They seemed equipped to pierce the visitors and after quarter of an hour a Pires tackle began a move in which Ljungberg stepped inside Ivan Cordoba before hitting a mediocre shot at Toldo. The attackers, all the same, did not have the greatest cause to reproach themselves.

The booing at half-time ought to have been directed at the defence, the area which has been the cause of so much regret and so many promises of improvement at Highbury. The preference for Kolo Toure over the veteran Martin Keown was proof of Wenger's desire to change his side.

While the Ivory Coast international needs to be exposed to the full force of Champions League football if he is to mature as a defender, Arsenal's manager could easily have decided to postpone that experience. This, after all, was the first outing in this season's tournament and Wenger might have put a priority on breaking the sequence of five Champions League games at Highbury that began with a loss to Auxerre and continued with four draws.

If he took a chance with Toure, it may have been because he imagined, wrongly, that Inter could not be at their very best. The Chelsea offer for Hernan Crespo proved irresistible and injury plucked that other formidable forward, Christian Vieri, from the line-up. Those developments, however, have only opened up an avenue for Obafemi Martins, the Nigerian teenager, to add to his reputation.
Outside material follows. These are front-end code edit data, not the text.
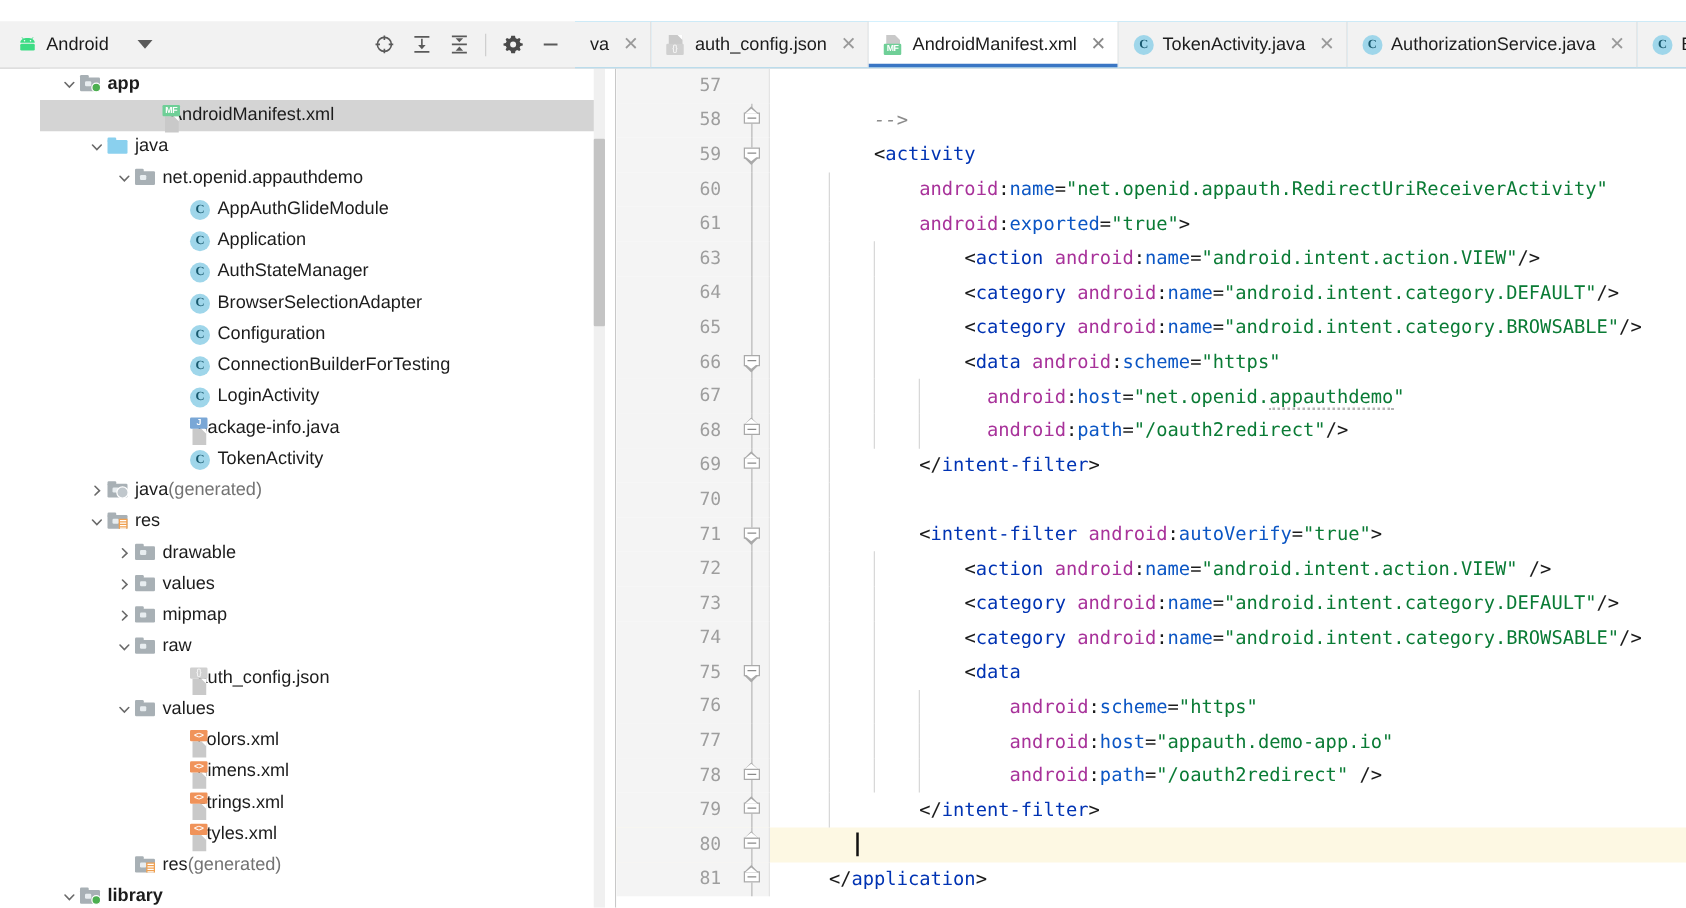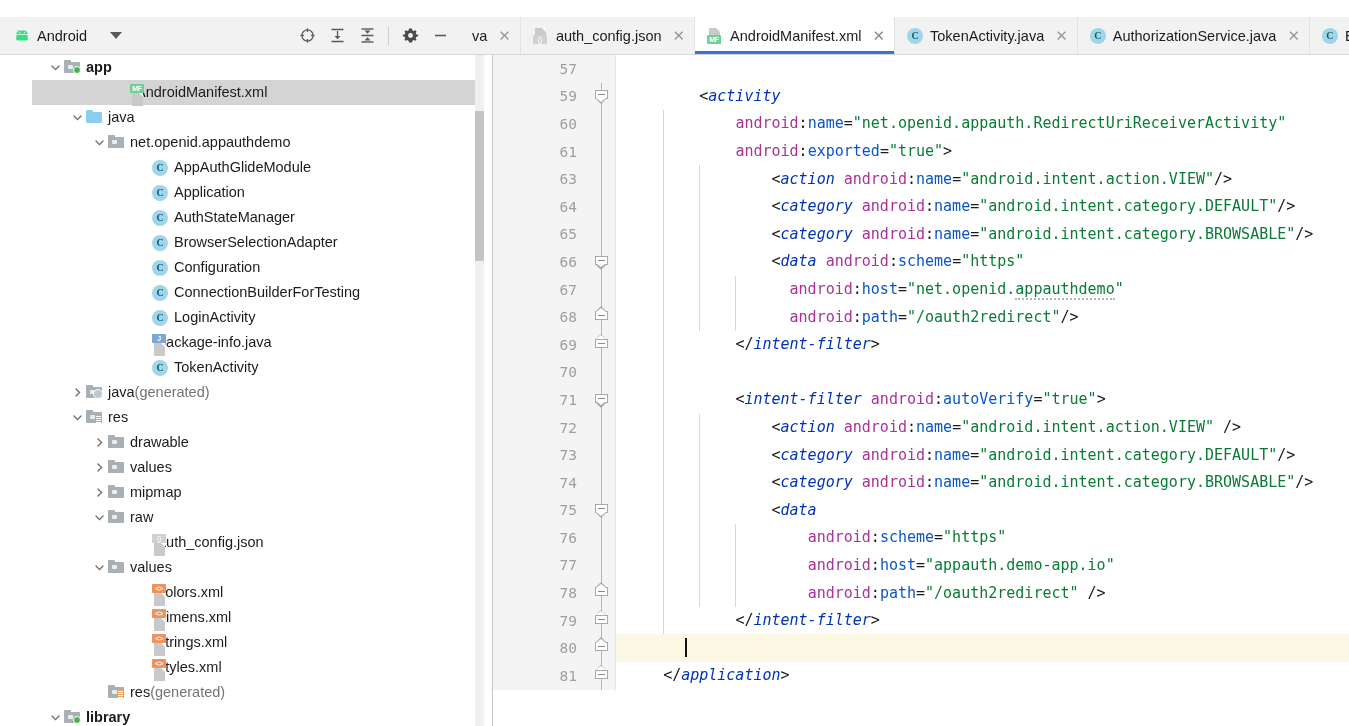--- a/index.html
+++ b/index.html
@@ -675,6 +675,19 @@
           </div>
           <div class="crow">
             <div class="gutter-bg"></div>
+            <div class="lineno">58</div>
+            <div class="foldcol">
+              <div class="fold-line"></div>
+              <div class="fold-mark up">
+                <span class="body"></span>
+                <span class="minus"></span>
+                <span class="tip"></span>
+              </div>
+            </div>
+            <div class="codecell"><span class="t-comment">        --&gt;</span></div>
+          </div>
+          <div class="crow">
+            <div class="gutter-bg"></div>
             <div class="lineno">59</div>
             <div class="foldcol">
               <div class="fold-line"></div>

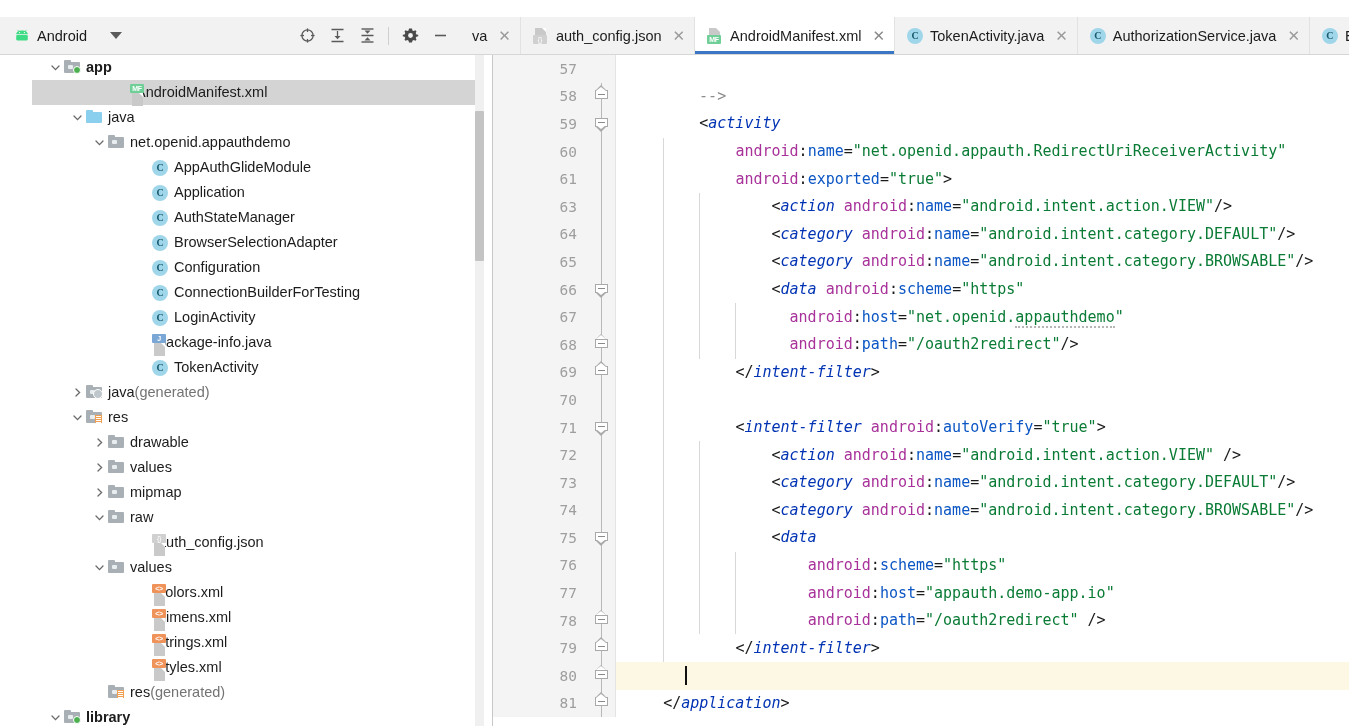--- a/index.html
+++ b/index.html
@@ -304,7 +304,7 @@
 
   
   .t-punct   { color: #1b1b1b; }
-  .t-tag     { color: #0033b3; font-style: italic; }
+  .t-tag     { color: #0033b3; }
   .t-ns      { color: #a8329a; }
   .t-attr    { color: #0b56c4; }
   .t-eq      { color: #1b1b1b; }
His goal against AC Milan briefly revived Inter's hopes of reaching the Champions League final last season. A winner, despite anarchy in the penalty area, did not quite emerge in the frenetic closing minutes then and Hector Cuper was lumbered with another bad night in a well-regarded career that has none the less failed to bring him a major honour in Spain or Italy.

The frustrated Argentinian may have decided, in disgust, that he has no further use for caution. Andy van der Meyde and Kily Gonzalez, the new signings for the flanks, concern themselves only with undermining defences and they also encouraged the superb Javier Zanetti in his overlapping from right back.

Ashley Cole, on Arsenal's left, was often targeted but it was from the other flank that Inter broke through in the 22nd minute. A Cordoba throw-in was headed behind Toure by Martins to release Julio Cruz and Vieri's understudy dinked the ball into the far corner of the net.

Two minutes later, Kily Gonzalez, a former player of Cuper's when both were at Valencia, showed why he has been reunited with the coach. His testing cross from the left could only be glanced on by Sol Campbell and van der Meyde's volley was too fierce for Jens Lehmann to keep out.

With 41 minutes gone, the weaving Emre moved towards the penalty area and Toure, stepping forward to try to reach him, left the Turk to ease a pass through to the powerful, mobile Martins. The forward held off Campbell and thumped a drive home.

Arsenal substitutions were delayed until more than an hour had gone, as if Wenger not only understood the futility of alteration but also felt it would do no harm for his initial line-up to contemplate their inadequacies at length.

Guardian Service

ARSENAL: Lehmann, Lauren, Campbell, Toure, Cole, Ljungberg, Vieira, Silva (Kanu 64), Pires (Bergkamp 64), Wiltord (Parlour 78), Henry. Subs Not Used: Stack, Keown, Edu, Cygan.

INTER MILAN: Toldo, Javier Zanetti, Materazzi, Cannavaro, Cordoba, Van der Meyde (Helveg 69), Emre (Lamouchi 66), Cristiano Zanetti, Gonzalez, Cruz (Kallon 84), Martins. Subs Not Used: Fontana, Luciano, Adani, Buruk. Goals: Cruz 22, Van der Meyde 24, Martins 41.

Referee: Manuel Enrique Mejuto Gonzalez (Spain).